I thought I would write a post on the relationship between bit depth and signal-to-noise ratio. The two are related, and the relationships can get quite complicated depending on how deep into the analysis you want to go.
The simplest rule of thumb, one that most of us know, is that the signal-to-noise ratio (SNR) in a simple linear PCM representation is 6dB per bit. So a 16-bit system will have a signal-to-noise ratio of 96dB. This is a pretty good approximation to the real answer, which is that the SNR is 1.76dB plus 6.02dB per bit. So in reality a 16-bit system has a theoretical maximum SNR of 98.08dB. Why is that?
It is the nature of digital audio that when we digitize a signal we must unavoidably incur a quantization error. This is the difference between the actual instantaneous value of the signal and the nearest quantization level which is what we actually record. Sometimes we are going to round up to the nearest quantization level, and sometimes down. In any case, the quantization error will always have a value between zero and one-half of the Least Significant Bit (LSB). It is the analysis of this quantization error that gives rise to the equation alluded to in the previous paragraph. The takeaway here is that any attempt to digitally encode a real-world signal must give rise to a background noise floor of quantization noise, and we can predict what its level ought to be in any given system.
These days anybody can download a high-quality, free, audio analysis program such as Audacity, which is available for both Mac and Windows. We can use that to perform a frequency analysis of any music track we like. Suppose you obtain a 16-bit test track with a single tone at some arbitrary frequency (1kHz is often chosen) at full scale (0dB) and plot the frequency response. What do expect to see?
It is easy to imagine that the answer would be a continuous background at -98dB, with a single spike at 1kHz going up to 0dB. But that is not what we see. Instead, the background will be a lot lower than -98dB, and we will have a few additional low level peaks that we can’t explain. For the purposes of this post I am not interested in the low level peaks. These are all related to the non-random nature of quantization noise; they can be eliminated by adding dither noise, and we can conveniently ignore them right now. Aside from that, what is happening? Why is the noise floor quite a long way below -98dB?
The answer is that it is the sum total of all of the quantization noise which amounts to -98dB. But that noise is distributed pretty much equally among all the different frequencies between zero and one-half of the sample rate. When we plot the frequency analysis using Audacity we see how that noise is distributed within the frequency space. Each fragment of noise at each frequency is well below -98dB, but taken together they will all add up more or less to -98dB. The next question is a little trickier. If the background noise on a frequency analysis is actually lower than -98dB, just how low should it be? And can we do anything useful with it?
The answer to this is not as cut and dried as you might like it to be. Remember that the noise is actually divided out, more or less evenly, among all of the different frequencies. Every plot on that frequency analysis curve is NOT simply a measure of the noise at that particular frequency. What it actually is is a measure of the sum total of the noise at all frequencies in the immediate vicinity of that frequency.
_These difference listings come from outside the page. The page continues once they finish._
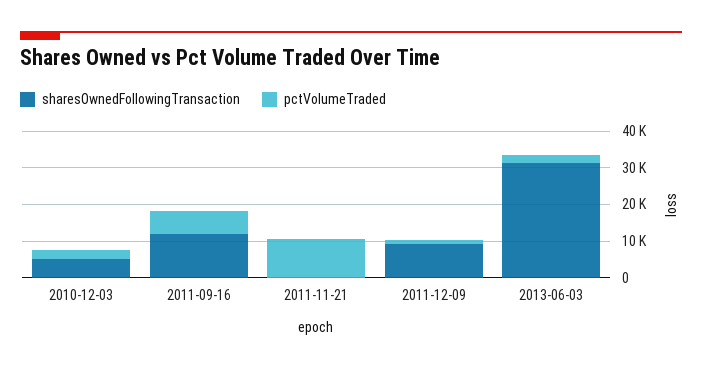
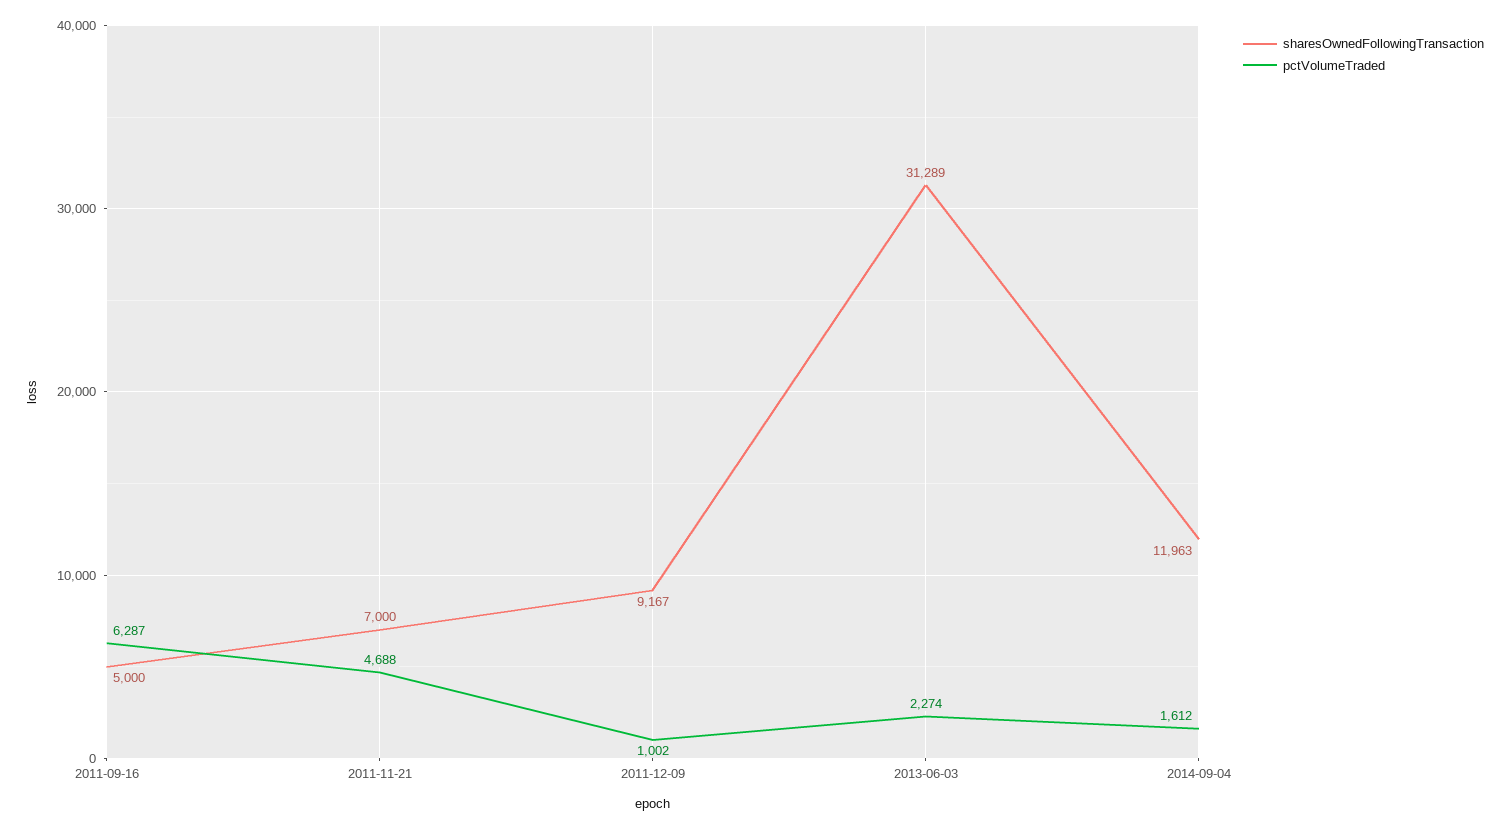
sharesOwnedFollowingTransaction, 2010-12-03: 5000 -> none
pctVolumeTraded, 2010-12-03: 2500 -> none
sharesOwnedFollowingTransaction, 2011-09-16: 12500 -> 5000
sharesOwnedFollowingTransaction, 2011-11-21: 0 -> 7000
pctVolumeTraded, 2011-11-21: 10000 -> 4688
sharesOwnedFollowingTransaction, 2014-09-04: none -> 11963
pctVolumeTraded, 2014-09-04: none -> 1612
When we do the frequency analysis, we can stipulate how many frequencies we want to divide the audio band into. The more frequencies we choose, the fewer frequencies will lie within the immediate vicinity of each point, and the lower the SNR noise floor will appear. So the value of the SNR noise floor will depend on the resolution with which we want to plot it. Surely that can’t make sense?
But it does make perfect sense, and here is why. The frequency response is the outcome of a Fourier Analysis, which takes a chunk of raw audio data and analyzes its frequency content. The number of frequencies it spits out is equal to one half of the number of audio samples that it analyzes. So if you want to increase the number of frequencies you have to increase the number of audio samples, which means you have to analyze a chunk of music of a longer duration. For example, if I perform a Fourier analysis with 16,384 samples I can reduce the noise floor by more than 20dB. But 16,384 samples is more than one third of a second of music, and this is important.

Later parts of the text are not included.